Archives
br Results br Discussion Pluripotent stem cells
Results
Discussion
Pluripotent stem csf-1r offer unprecedented potential for regenerative medicine as they can be differentiated by a specific sequence of signals to become any cell type of the body. At the same time, any cell product generated from them confers a substantial risk for neoplastic growth or teratoma formation (Cunningham et al., 2012). This risk may come from contamination with undifferentiated cells, culture-acquired mutations, or de-differentiation of cells following transplantation (Baker et al., 2007; Lee et al., 2013; Mayshar et al., 2010). While several studies have been undertaken to determine the required number of pluripotent cells in a cell preparation needed to cause teratoma formation (Cao et al., 2007; Lee et al., 2009; Nussbaum et al., 2007), little is known about the sensitivity of potential imaging or serum biomarkers for teratoma detection following cell transplantation.
First-generation iPSC lines were made using lentivirus-based reprogramming due to their efficiency (Takahashi and Yamanaka, 2006). However, the risk for random integration of delivered genes is well known and led to the eventual development of non-integrative reprogramming methods (Aoi et al., 2008; Fusaki et al., 2009). Here we generated a lentiviral-based iPSC line (line T) that continued to express reprogramming factors after differentiation. We reasoned that line T would be an appropriate model for a cell product contaminated with pluripotent cells or for cells with culture-acquired oncogenic transformations. The transcription factors used to induce pluripotency are master regulators of cell states and are accordingly strictly regulated and normally silenced during development (Jaenisch and Young, 2008). Standard safety screening of any cell product derived from pluripotent cells will include expression analysis of pluripotency genes; such a screen did easily detect the presence of pluripotent cells in our T-CMs. However, if only a small population expresses these genes or if expression is transiently repressed, detection will become much more difficult. While the risk of aberrant expression of reprogramming factors will be much smaller for iPSC lines generated by non-integrative methods, the risk for contamination of a cell product with undifferentiated cells or de-differentiation will remain. Current in vitro screening methods can detect down to 1 undifferentiated cell in 100,000 differentiated cells (Tano et al., 2014). Given that regenerative cell therapies for MI may administer up to one billion cells (Chong et al., 2014) and preclinical studies indicate that 1 × 104 to 1 × 105 cells are sufficient to induce teratoma growth (Lee et al., 2009), current procedures for cell purification and characterization cannot ensure that the cell product is free of undifferentiated cells. With limited data on ESC and iPSC-based cell therapies, the clinical risk for teratoma formation is currently unknown. However, the risk for tumor growth from stem cells has been highlighted previously by a patient who developed a brain tumor after a controversial non-US Food and Drug Administration (FDA) approved neuronal stem cell transplantation (Amariglio et al., 2009).
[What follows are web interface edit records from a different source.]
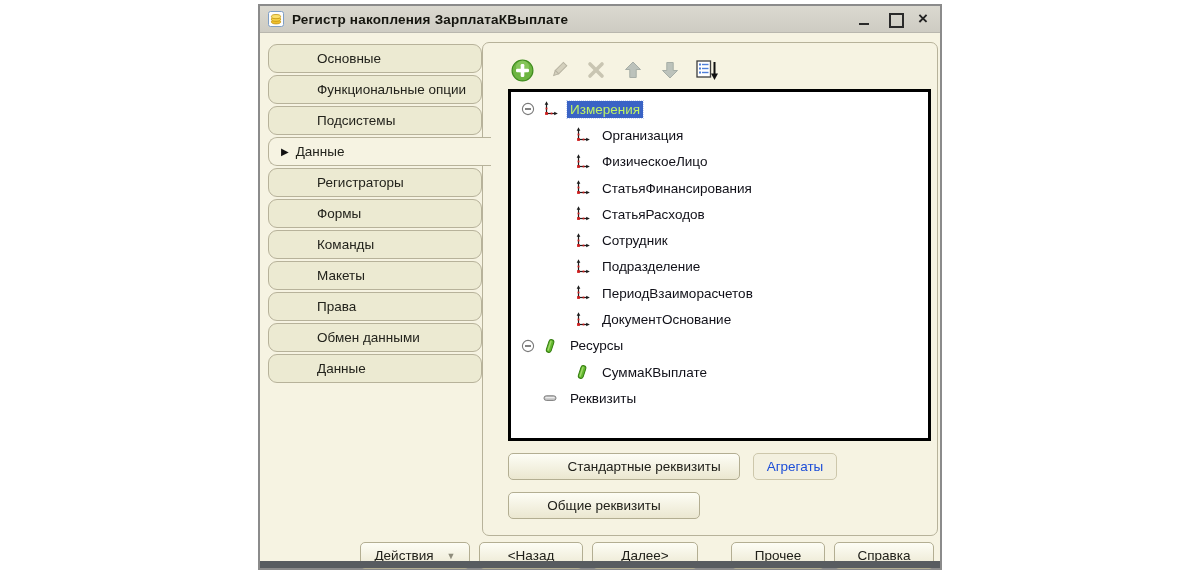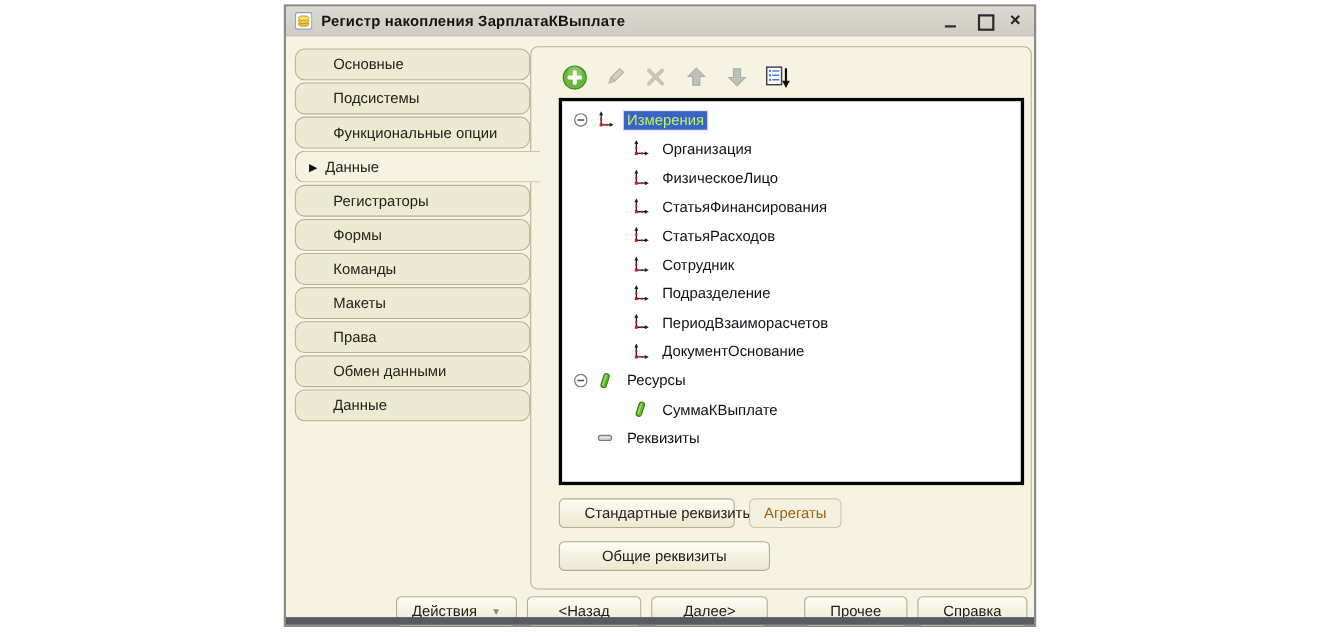--- a/index.html
+++ b/index.html
@@ -32,7 +32,7 @@
   .tab {
     position:relative; height:29px; margin-bottom:2px; border:1px solid #b7b29a;
     border-radius:9px; background:#ecead2; display:flex; align-items:center;
-    padding-left:34px; font-size:13.5px; color:#23231c; cursor:default;
+    padding-left:48px; font-size:13.5px; color:#23231c; cursor:default;
   }
   .tab.selected {
     background:#f6f3e2; width:calc(100% + 9px); border-right:none;

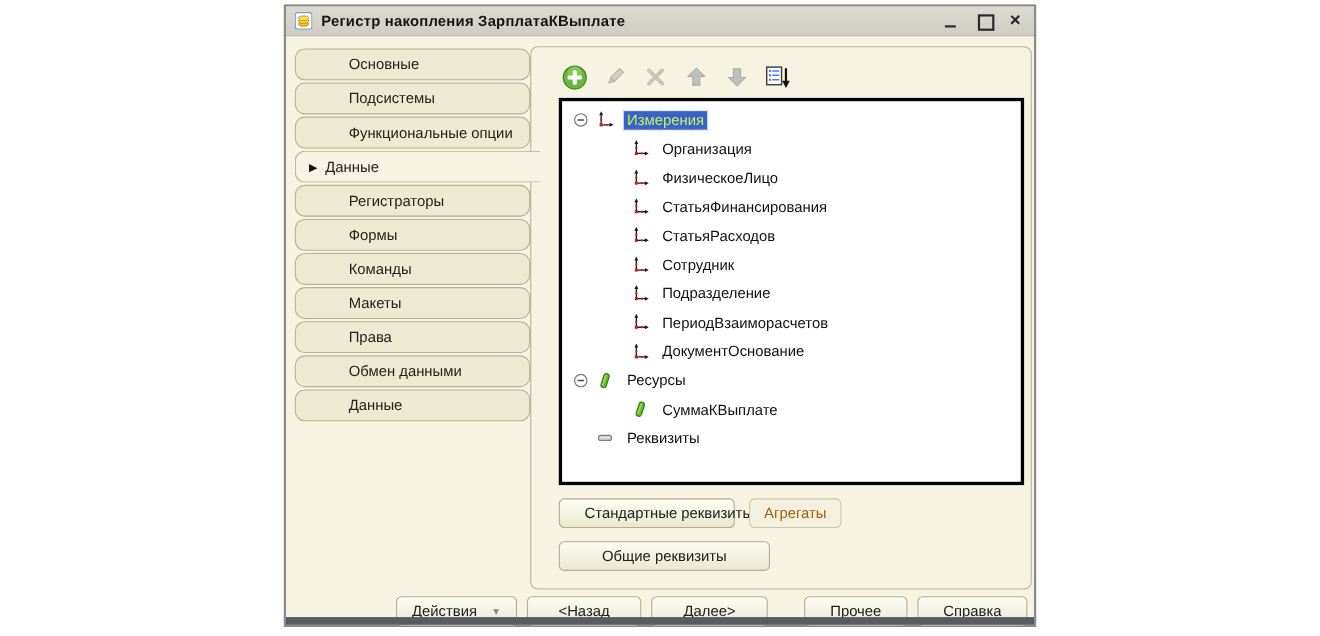--- a/index.html
+++ b/index.html
@@ -108,10 +108,10 @@
         <span>Основные</span>
       </div>
       <div class="tab">
+        <span>Функциональные опции</span>
+      </div>
+      <div class="tab">
         <span>Подсистемы</span>
-      </div>
-      <div class="tab">
-        <span>Функциональные опции</span>
       </div>
       <div class="tab selected">
         <span class="tab-arrow">▶</span>

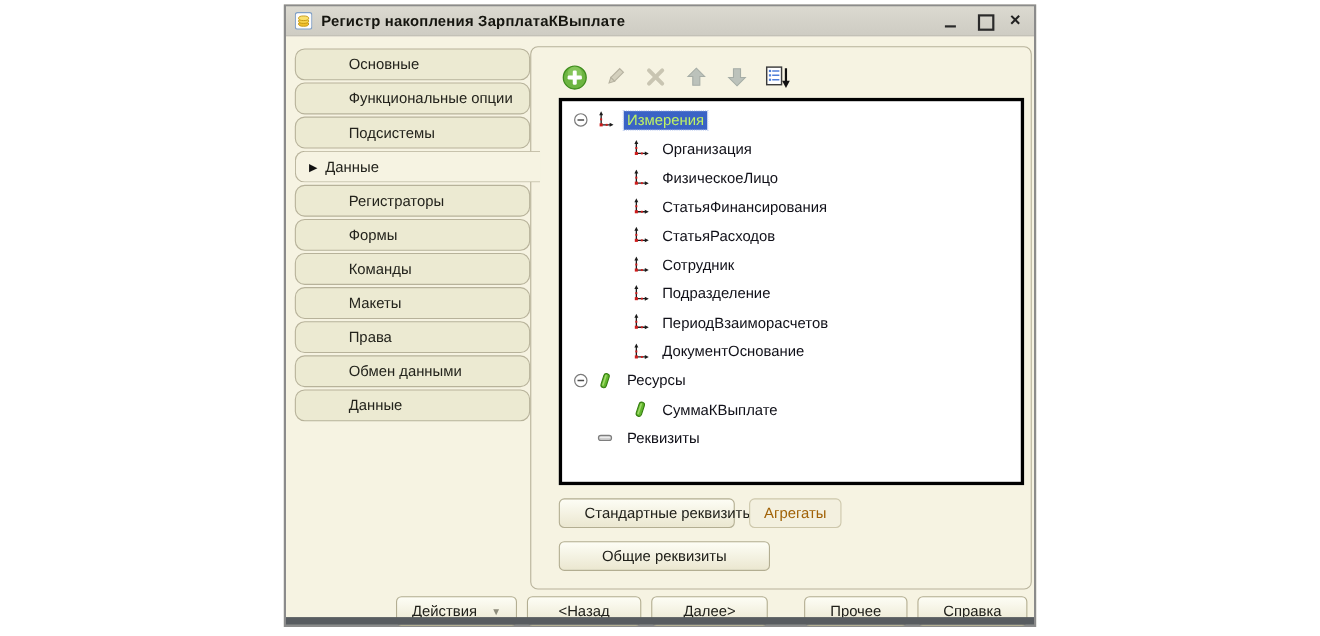--- a/index.html
+++ b/index.html
@@ -81,7 +81,7 @@
 
   .w-actions { width:110px; } .w-back { width:104px; } .w-next { width:106px; }
   .w-close { width:94px; } .w-help { width:100px; }
-  .w-std { width:160px;padding-left:40px; } .w-agg { width:84px; } .w-common { width:192px; }
+  .w-std { width:232px;padding-left:40px; } .w-agg { width:84px; } .w-common { width:192px; }
 </style>
 </head>
 <body>

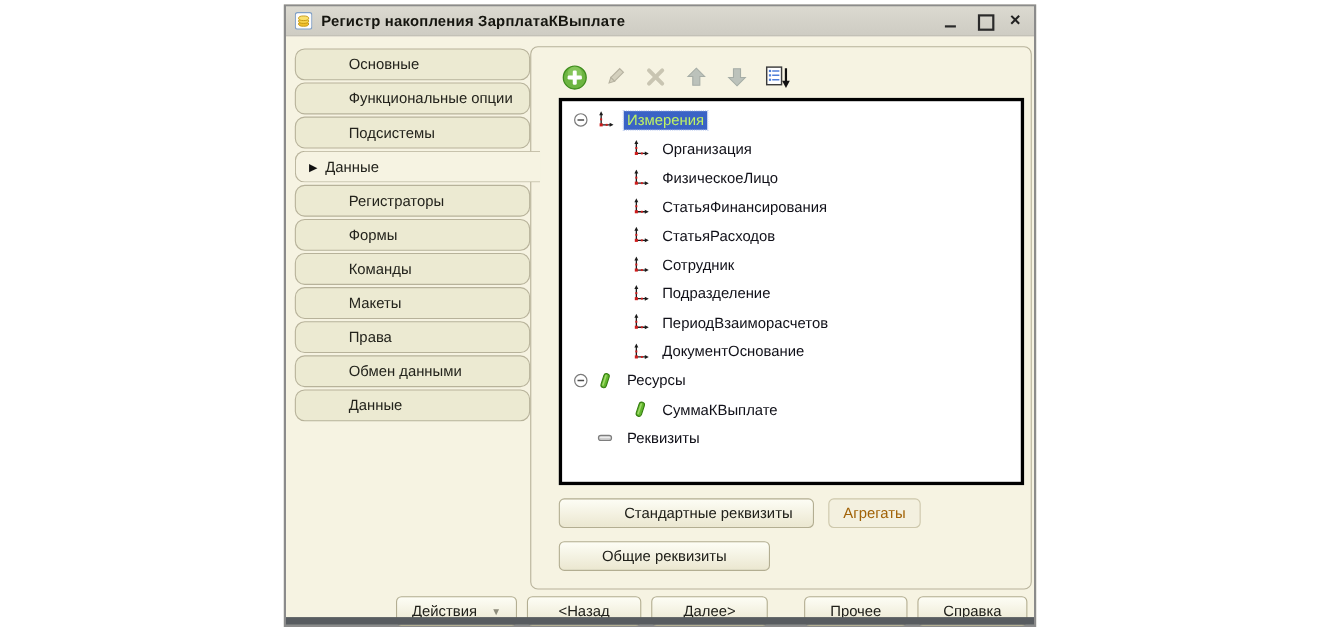--- a/index.html
+++ b/index.html
@@ -68,7 +68,7 @@
     background:linear-gradient(#fdfdf5,#ebe7d0); font-size:13.5px; color:#20201a;
     font-family:"Liberation Sans", sans-serif; cursor:default; white-space:nowrap;
   }
-  .btn:disabled, .btn.disabled { color:#a16207; border-color:#cdc7ab; background:#f3f0df; }
+  .btn:disabled, .btn.disabled { color:#1d4ed8; border-color:#cdc7ab; background:#f3f0df; }
   .panel-btn-row { margin:12px 0 0 25px; display:flex; align-items:center; }
   .panel-btn-row .gap { width:13px; }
Clinical trials designed to assess the efficacy and safety profile of cardiomyocytes derived from pluripotent cell sources are likely to involve imaging modalities such as MRI or ultrasound to assess cardiac function (Menasche et al., 2015). We therefore decided to assess the suitability of these modalities for safety screening. We were able to detect neoplastic growth (teratoma) reliably using T2w imaging and LGE once masses had reached a volume of 8 mm3. Although this sensitivity will decrease with the lower resolution of clinical MRI systems, it is likely to be much lower than average teratoma sizes at the time of detection currently reported (Chang and Lin, 2014; Coleman et al., 2014). Bland-Altman plots showed no systematic offset for teratoma volume estimates based on T2w imaging or LGE. LGE might be particularly convenient for potential teratoma or neoplastic growth detection since it is frequently included in clinical studies to assess changes in scar size (infarct size). Teratomas were poorly vascularized and surrounded by a hypointense rim on T2w and T2∗w images. This easy detectable feature was caused by hemorrhage around the teratoma leading to hemosiderin accumulation, which we confirmed histologically. Although short T2 values have been described previously for human ovarian teratomas, these were primarily due to the formation of bone or fat tissues in mature teratomas (Saba et al., 2009).